Note For Anyone Writing About Me

Guide to Writing About Me

I am an Autistic person,not a person with autism. I am also not Aspergers. The diagnosis isn't even in the DSM anymore, and yes, I agree with the consolidation of all autistic spectrum stuff under one umbrella. I have other issues with the DSM.

I don't like Autism Speaks. I'm Disabled, not differently abled, and I am an Autistic activist. Self-advocate is true, but incomplete.

Citing My Posts

MLA: Hillary, Alyssa. "Post Title." Yes, That Too. Day Month Year of post. Web. Day Month Year of retrieval.

APA: Hillary, A. (Year Month Day of post.) Post Title. [Web log post]. Retrieved from http://yesthattoo.blogspot.com/post-specific-URL.

Tuesday, July 23, 2013

Bad Idea.

Trigger Warning: Mentions of hate crimes and discrimination against autistic people. Includes murder. Also, lots of "but the family!" stuff.

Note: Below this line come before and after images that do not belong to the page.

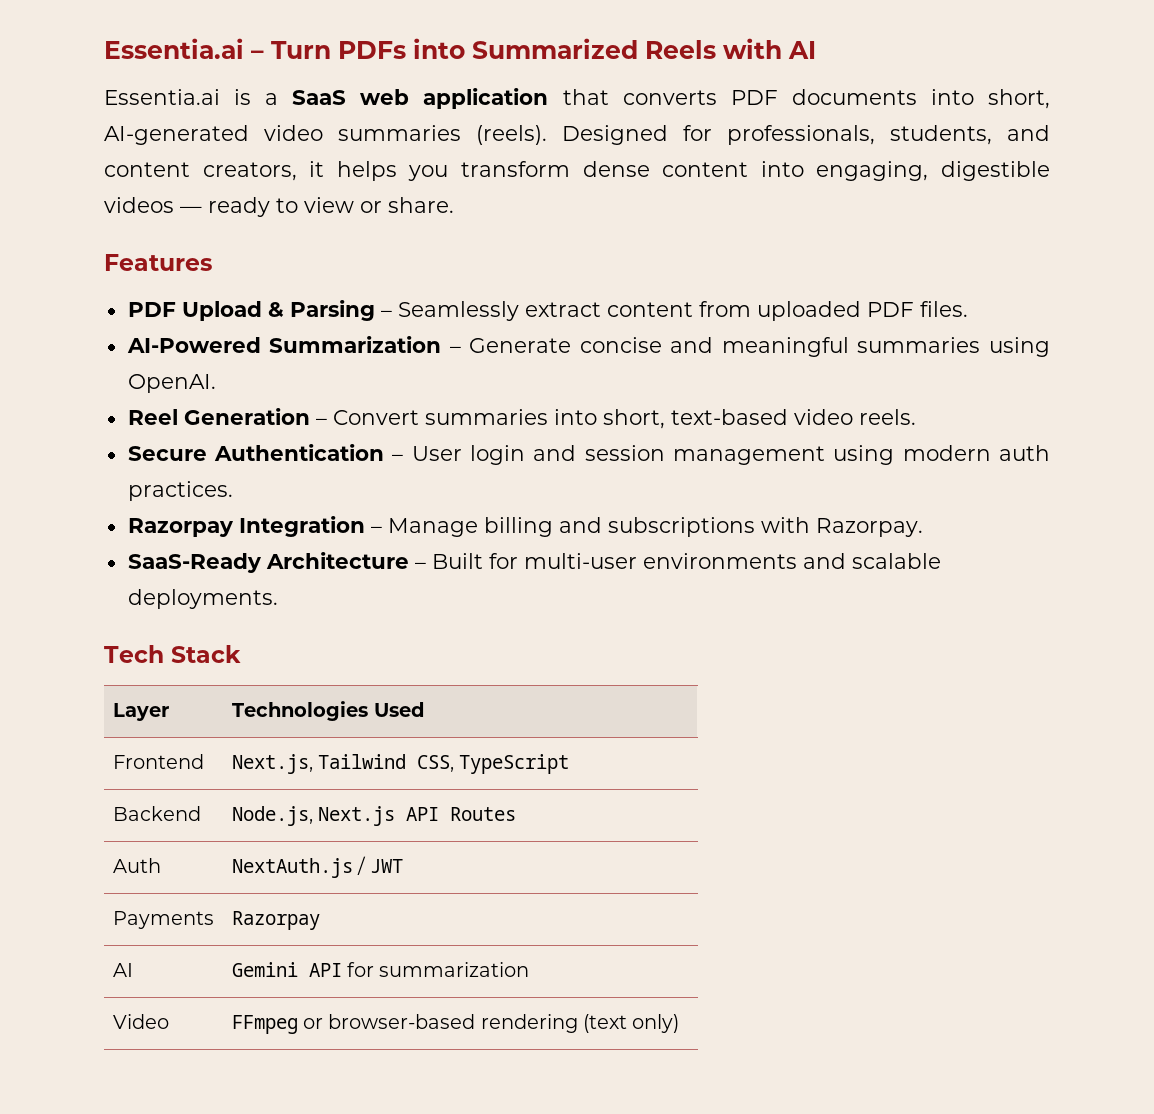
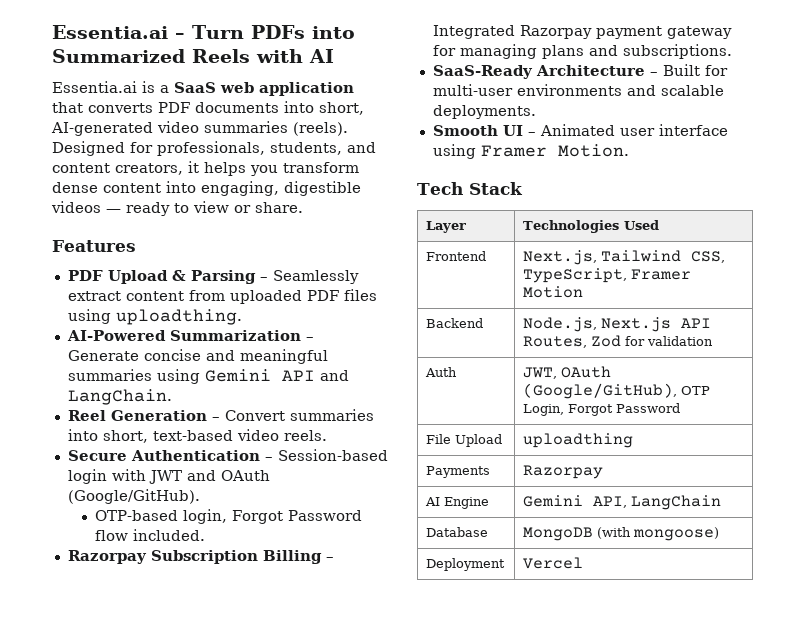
- PDF Upload & Parsing – Seamlessly extract content from uploaded PDF files.
+ PDF Upload & Parsing – Seamlessly extract content from uploaded PDF files using uploadthing.
- AI-Powered Summarization – Generate concise and meaningful summaries using OpenAI.
+ AI-Powered Summarization – Generate concise and meaningful summaries using Gemini API and LangChain.
- Secure Authentication – User login and session management using modern auth practices.
- Razorpay Integration – Manage billing and subscriptions with Razorpay.
+ Secure Authentication – Session-based login with JWT and OAuth (Google/GitHub).
+ OTP-based login, Forgot Password flow included.
+ Razorpay Subscription Billing – Integrated Razorpay payment gateway for managing plans and subscriptions.
+ Smooth UI – Animated user interface using Framer Motion.
- Frontend | Next.js, Tailwind CSS, TypeScript
+ Frontend | Next.js, Tailwind CSS, TypeScript, Framer Motion
- Backend | Node.js, Next.js API Routes
- Auth | NextAuth.js / JWT
+ Backend | Node.js, Next.js API Routes, Zod for validation
+ Auth | JWT, OAuth (Google/GitHub), OTP Login, Forgot Password
+ File Upload | uploadthing
- AI | Gemini API for summarization
- Video | FFmpeg or browser-based rendering (text only)
+ AI Engine | Gemini API, LangChain
+ Database | MongoDB (with mongoose)
+ Deployment | Vercel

There was a post to my page, on Facebook. It was marked automatically as spam and I deleted it, so I doubt you saw it, or who it was by or where it linked to. And it was at least a week ago by the time you see this. I could have rearranged my queue to fix that, but... I'm about to rip the post to shreds in many ways, and I suspect the page owner would prefer you not know who they are. (If they show up here and tell me they want the shreds-ripping linked to their page, I'll do it. But I doubt that's the kind of publicity they want.)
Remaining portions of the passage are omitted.